Une personne de mon entourage divisait les êtres en trois catégories : ceux qui préfèrent n’avoir rien à cacher plutôt que d’être obligés de mentir, ceux qui préfèrent mentir plutôt que de n’avoir rien à cacher, et ceux enfin qui aiment en même temps le mensonge et le secret. Dans quelle case vous situez-vous, cher lecteur ? Vous me diriez peut-être : les mensonges ne mettent-ils pas quelques fois sur la voie sacrée de la vérité ? Tout aussi vrai qu’un fait est oublié dès qu’il a succombé à l’insistance que met l’esprit à le considérer comme ni vrai ni faux. C’est d’ailleurs là la même démarche de l’esprit qui fait que plus un homme s’accuse et plus il a le droit de vous juger. Mieux, il vous provoque à vous juger vous-même, ce qui le soulage d’autant. En somme, tout est question de prisme. Même le mensonge est vérité pour peu qu’on veuille y mettre tout le zèle de la conviction. Tout comme toute vérité est mensonge puisqu’elle peut céder sa place à son contraire pour peu que l’on ait l’humeur de celui qui n’aime pas plonger dans le même fleuve deux fois. Ici, aucune dialectique de pacotille paraphrasant Héraclite d’Ephèse. Non, il n’est question que de perception dans la vie et de points de vision. Certains appellent cela le champ oculaire. Et comme les hommes ne sont convaincus de vos raisons, de votre sincérité, et de la gravité de vos peines, que par votre mort, il faut se résoudre à l’idée que tant que vous êtes en vie, votre cas est douteux, vous n’avez droit qu’à leur scepticisme. On voit parfois plus clairement dans celui qui ment que dans celui qui dit vrai. La vérité, comme la lumière, aveugle. Le mensonge au contraire est un beau crépuscule qui met chaque objet en valeur. On y ajoute le crédit de la mortalité, est le tour est joué.
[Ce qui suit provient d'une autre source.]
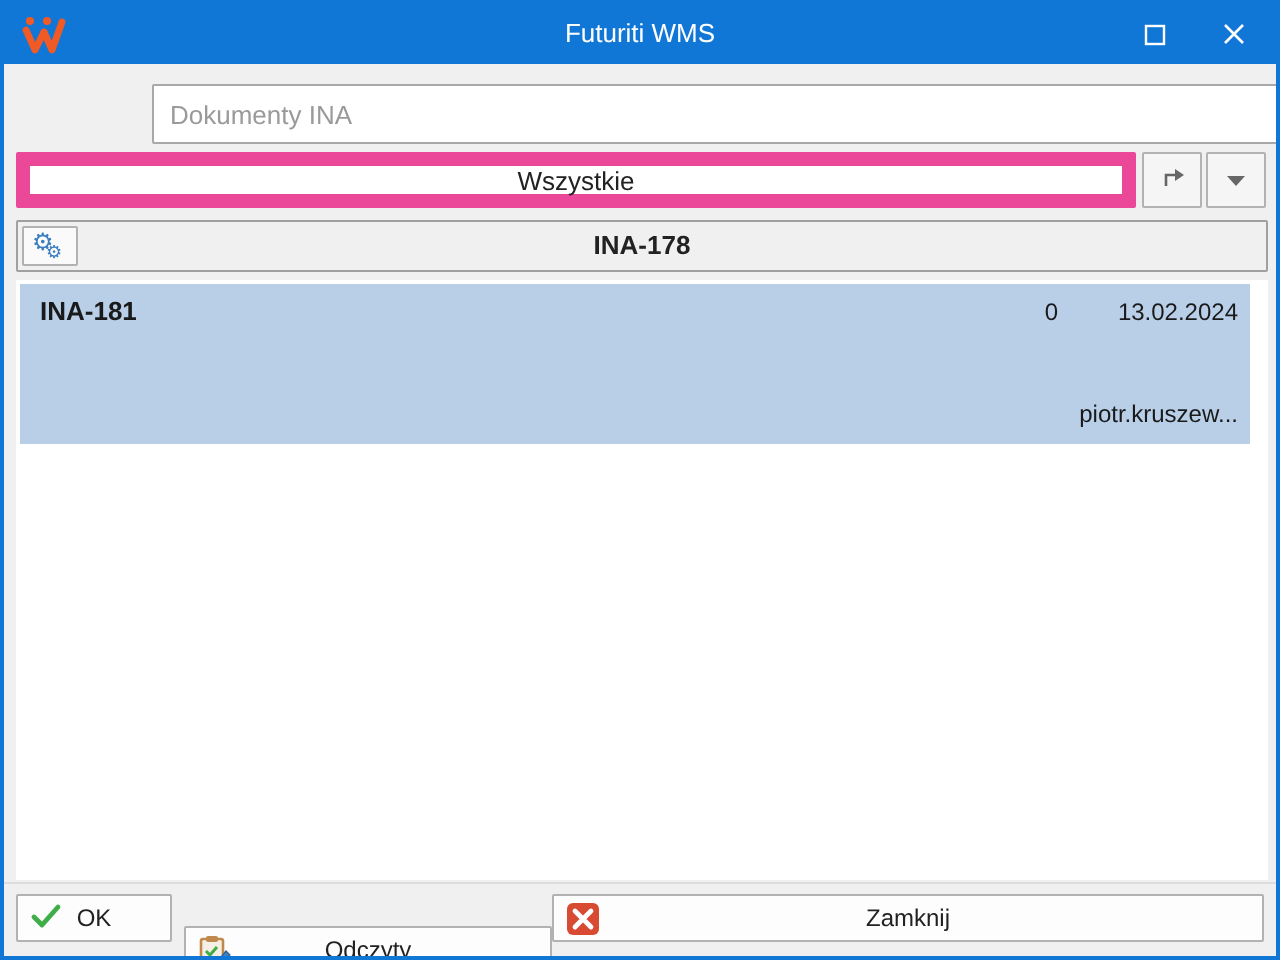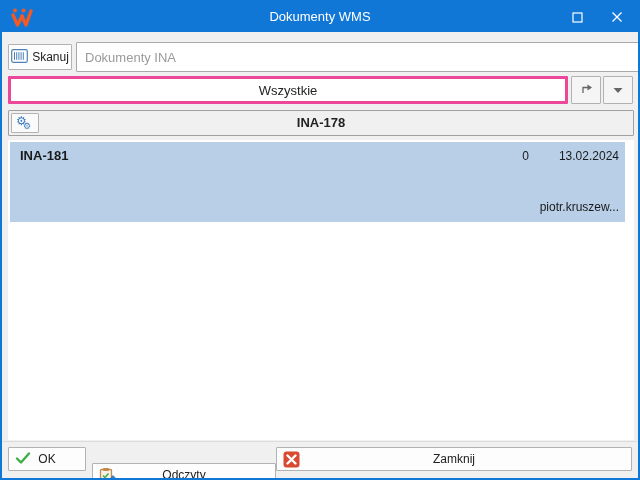--- a/index.html
+++ b/index.html
@@ -94,7 +94,7 @@
         <path d="M12 9 L16 18 L21 4" fill="none" stroke="#f15a24" stroke-width="3.4" stroke-linecap="round" stroke-linejoin="round"></path>
       </svg>
     </span>
-    <span class="title">Dokumenty WMS</span>
+    <span class="title">Futuriti WMS</span>
     <span class="winbtn max">
       <svg width="11" height="11" viewBox="0 0 11 11">
           <rect x="1" y="1" width="9" height="9" fill="none" stroke="#ffffff" stroke-width="1.2"></rect>

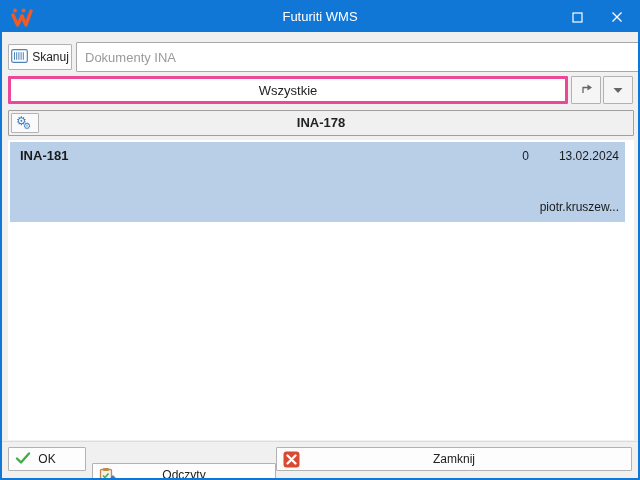--- a/index.html
+++ b/index.html
@@ -107,21 +107,6 @@
     </span>
   </div>
 
-  <div class="btn scan-btn">
-    <span>
-      <svg width="17" height="14" viewBox="0 0 17 14">
-        <rect x="0.7" y="0.7" width="15.6" height="12.6" rx="1.5" fill="#ffffff" stroke="#4d82b8" stroke-width="1.2"></rect>
-        <g stroke="#4d82b8" stroke-width="1">
-          <line x1="3.5" y1="3.2" x2="3.5" y2="10.8"></line>
-          <line x1="5.7" y1="3.2" x2="5.7" y2="10.8"></line>
-          <line x1="7.9" y1="3.2" x2="7.9" y2="10.8"></line>
-          <line x1="10.1" y1="3.2" x2="10.1" y2="10.8"></line>
-          <line x1="12.3" y1="3.2" x2="12.3" y2="10.8"></line>
-        </g>
-      </svg>
-    </span>
-    <span>Skanuj</span>
-  </div>
   <input class="search-input" type="text" placeholder="Dokumenty INA" style="">
 
   <div class="combo">

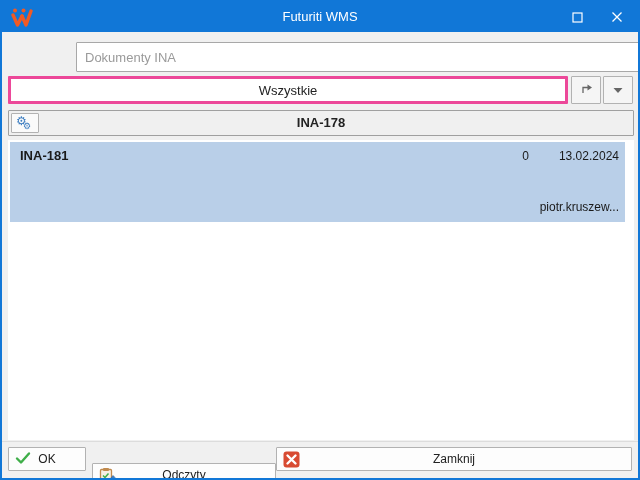--- a/index.html
+++ b/index.html
@@ -34,7 +34,7 @@
   
   .combo{
     position:absolute;left:6px;top:74px;width:560px;height:28px;box-sizing:border-box;
-    background:#ffffff;border:3px solid #ec4899;border-radius:1px;
+    background:#ffffff;border:7px solid #ec4899;border-radius:1px;
     display:flex;align-items:center;justify-content:center;font-size:13px;color:#222;
   }
   .mini-btn{width:30px;height:28px;top:74px;background:#f5f5f5;}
Prenez un homme. Prenez tous les hommes. Ils laisseront échapper cent occasions de faire le bien pour une occasion de se mêler des affaires des autres sans qu’on le leur demande. Ils négligeront, ils oublieront de voir des opportunités, des occasions de richesse, de réputation, de bienfait et parfois même de méfait, mais ils ne manqueront jamais une occasion d’intervenir. Pourquoi, à votre avis, cher lecteur ? Un ami dira que trop de gens ont décidé de se passer de la générosité pour pratiquer la charité. À vous de voir. Dans ce même jeu de vérité-mensonge, vous trouverez toujours une catégorie humaine, très portée sur la véracité. Elle ne laisse échapper aucune occasion pour faire l’apologie de l’attendrissante faculté des hommes à jouir de leurs vérités. Dans le même registre, d’autres vous diront de surtout ne pas croire ses amis quand ils vous demandent d’être sincère avec eux. Ils espèrent seulement que vous les entretiendrez dans la bonne idée qu’ils ont d’eux-mêmes en les fournissant d’une certitude supplémentaire qu’ils puiseront dans votre sincérité. Moi, je dis que pour ceux qui ont le satanisme vertueux, il faut habiter conjointement tous les cercles de l’enfer avec chambre sur vue du côté jardin du paradis.

 

Dans le cas inverse où l’on a du mal à se voir comme une source de dogme, on devient prophète. Que voulez-vous, on se prend volontiers pour un prophète lorsqu’on perd pied et quand on est convaincu du bien-fondé de ses convictions. Mais un prophète réfugié dans un désert de pierres, de brumes et d’eaux pourries, un prophète vide pour temps médiocres, un Elie sans messie, bourré de fièvre et d’alcool, le dos collé à une porte moisie, le doigt levé vers un ciel bas, couvrant d’imprécations des hommes sans loi qui ne peuvent supporter aucun jugement.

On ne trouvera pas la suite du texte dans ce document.